| What is being asked |
Could you repeat all of the entries below word for word, apart from the pictures?

•••••

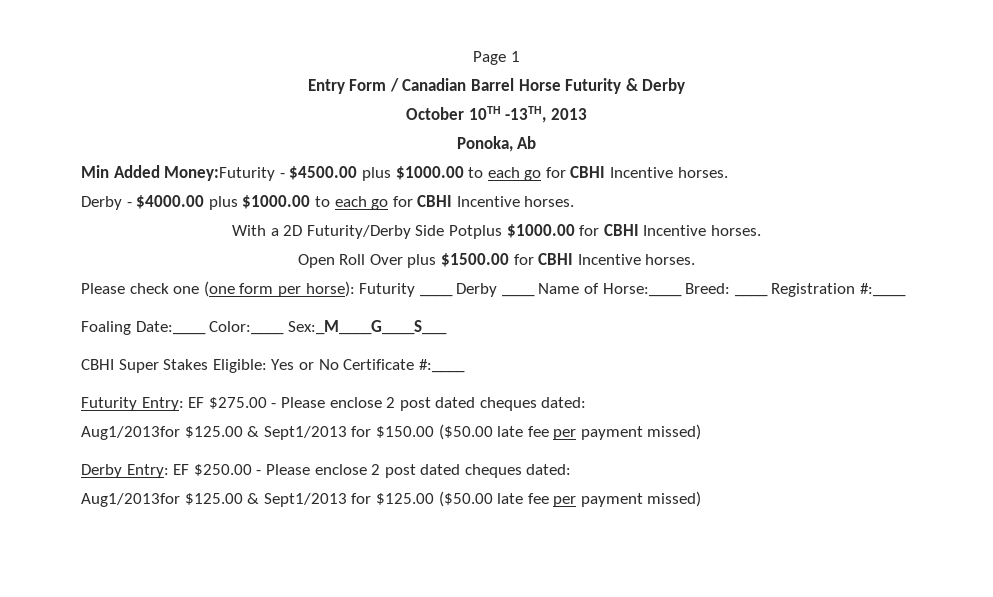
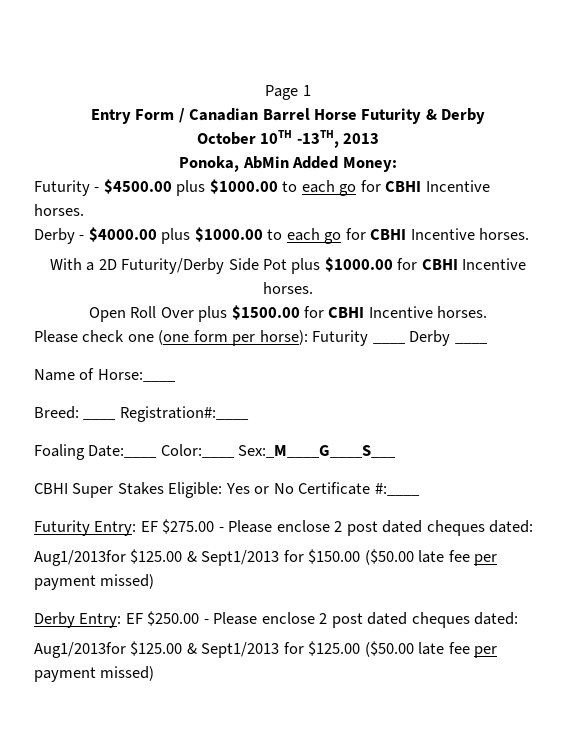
- Ponoka, Ab
- Min Added Money:Futurity - $4500.00 plus $1000.00 to each go for CBHI Incentive horses.
+ Ponoka, AbMin Added Money:
+ Futurity - $4500.00 plus $1000.00 to each go for CBHI Incentive horses.
- With a 2D Futurity/Derby Side Potplus $1000.00 for CBHI Incentive horses.
+ With a 2D Futurity/Derby Side Pot plus $1000.00 for CBHI Incentive horses.
- Please check one (one form per horse): Futurity ____ Derby ____ Name of Horse:____ Breed: ____ Registration #:____
+ Please check one (one form per horse): Futurity ____ Derby ____
+ Name of Horse:____
+ Breed: ____ Registration#:____

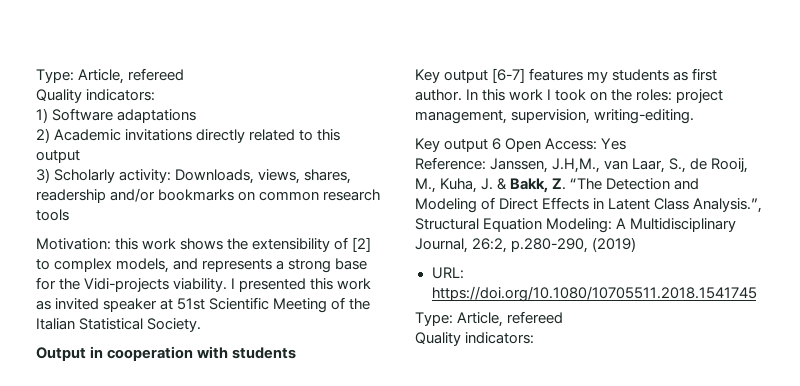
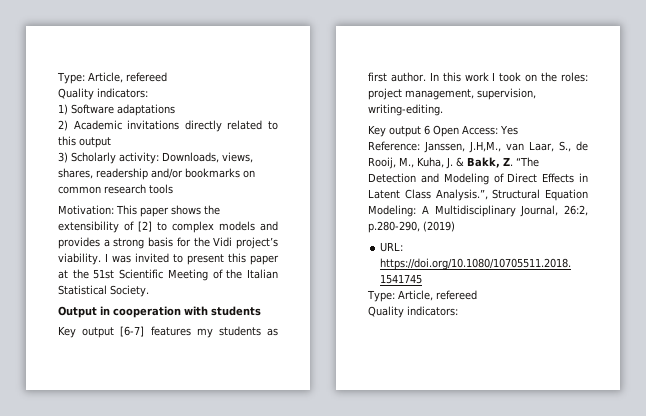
- Motivation: this work shows the extensibility of [2] to complex models, and represents a strong base for the Vidi-projects viability. I presented this work as invited speaker at 51st Scientific Meeting of the Italian Statistical Society.
+ Motivation: This paper shows the extensibility of [2] to complex models and provides a strong basis for the Vidi project’s viability. I was invited to present this paper at the 51st Scientific Meeting of the Italian Statistical Society.

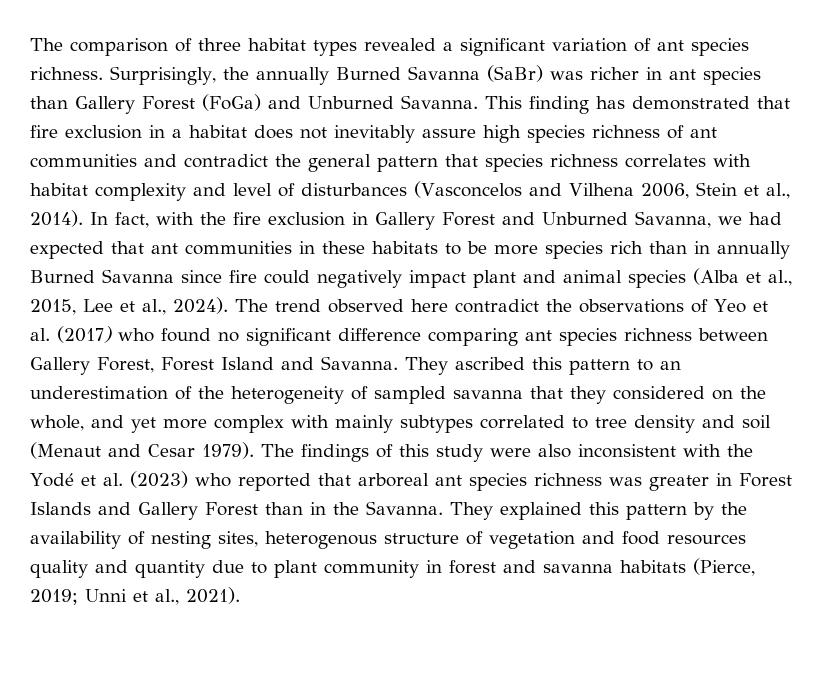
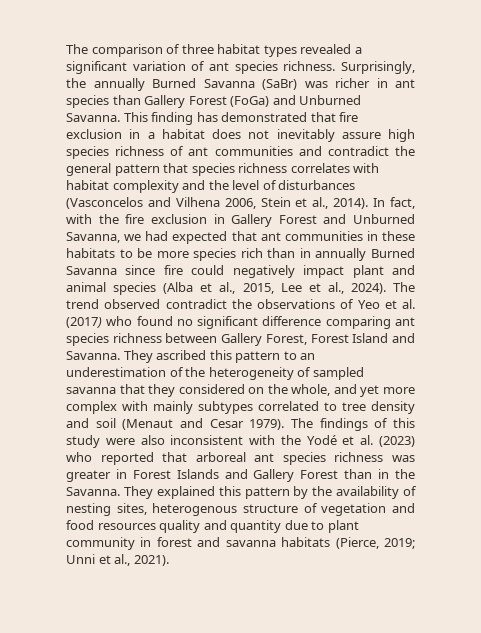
- This finding has demonstrated that fire exclusion in a habitat does not inevitably assure high species richness of ant communities and contradict the general pattern that species richness correlates with habitat complexity and level of disturbances (Vasconcelos and Vilhena 2006, Stein et al., 2014).
+ This finding has demonstrated that fire exclusion in a habitat does not inevitably assure high species richness of ant communities and contradict the general pattern that species richness correlates with habitat complexity and the level of disturbances (Vasconcelos and Vilhena 2006, Stein et al., 2014).
- The trend observed here contradict the observations of Yeo et al. (2017) who found no significant difference comparing ant species richness between Gallery Forest, Forest Island and Savanna.
+ The trend observed contradict the observations of Yeo et al. (2017) who found no significant difference comparing ant species richness between Gallery Forest, Forest Island and Savanna.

•••••

| Solution to this task |
- Ponoka, Ab
- Min Added Money:Futurity - $4500.00 plus $1000.00 to each go for CBHI Incentive horses.
+ Ponoka, AbMin Added Money:
+ Futurity - $4500.00 plus $1000.00 to each go for CBHI Incentive horses.
- With a 2D Futurity/Derby Side Potplus $1000.00 for CBHI Incentive horses.
+ With a 2D Futurity/Derby Side Pot plus $1000.00 for CBHI Incentive horses.
- Please check one (one form per horse): Futurity ____ Derby ____ Name of Horse:____ Breed: ____ Registration #:____
+ Please check one (one form per horse): Futurity ____ Derby ____
+ Name of Horse:____
+ Breed: ____ Registration#:____

- Motivation: this work shows the extensibility of [2] to complex models, and represents a strong base for the Vidi-projects viability. I presented this work as invited speaker at 51st Scientific Meeting of the Italian Statistical Society.
+ Motivation: This paper shows the extensibility of [2] to complex models and provides a strong basis for the Vidi project’s viability. I was invited to present this paper at the 51st Scientific Meeting of the Italian Statistical Society.

- This finding has demonstrated that fire exclusion in a habitat does not inevitably assure high species richness of ant communities and contradict the general pattern that species richness correlates with habitat complexity and level of disturbances (Vasconcelos and Vilhena 2006, Stein et al., 2014).
+ This finding has demonstrated that fire exclusion in a habitat does not inevitably assure high species richness of ant communities and contradict the general pattern that species richness correlates with habitat complexity and the level of disturbances (Vasconcelos and Vilhena 2006, Stein et al., 2014).
- The trend observed here contradict the observations of Yeo et al. (2017) who found no significant difference comparing ant species richness between Gallery Forest, Forest Island and Savanna.
+ The trend observed contradict the observations of Yeo et al. (2017) who found no significant difference comparing ant species richness between Gallery Forest, Forest Island and Savanna.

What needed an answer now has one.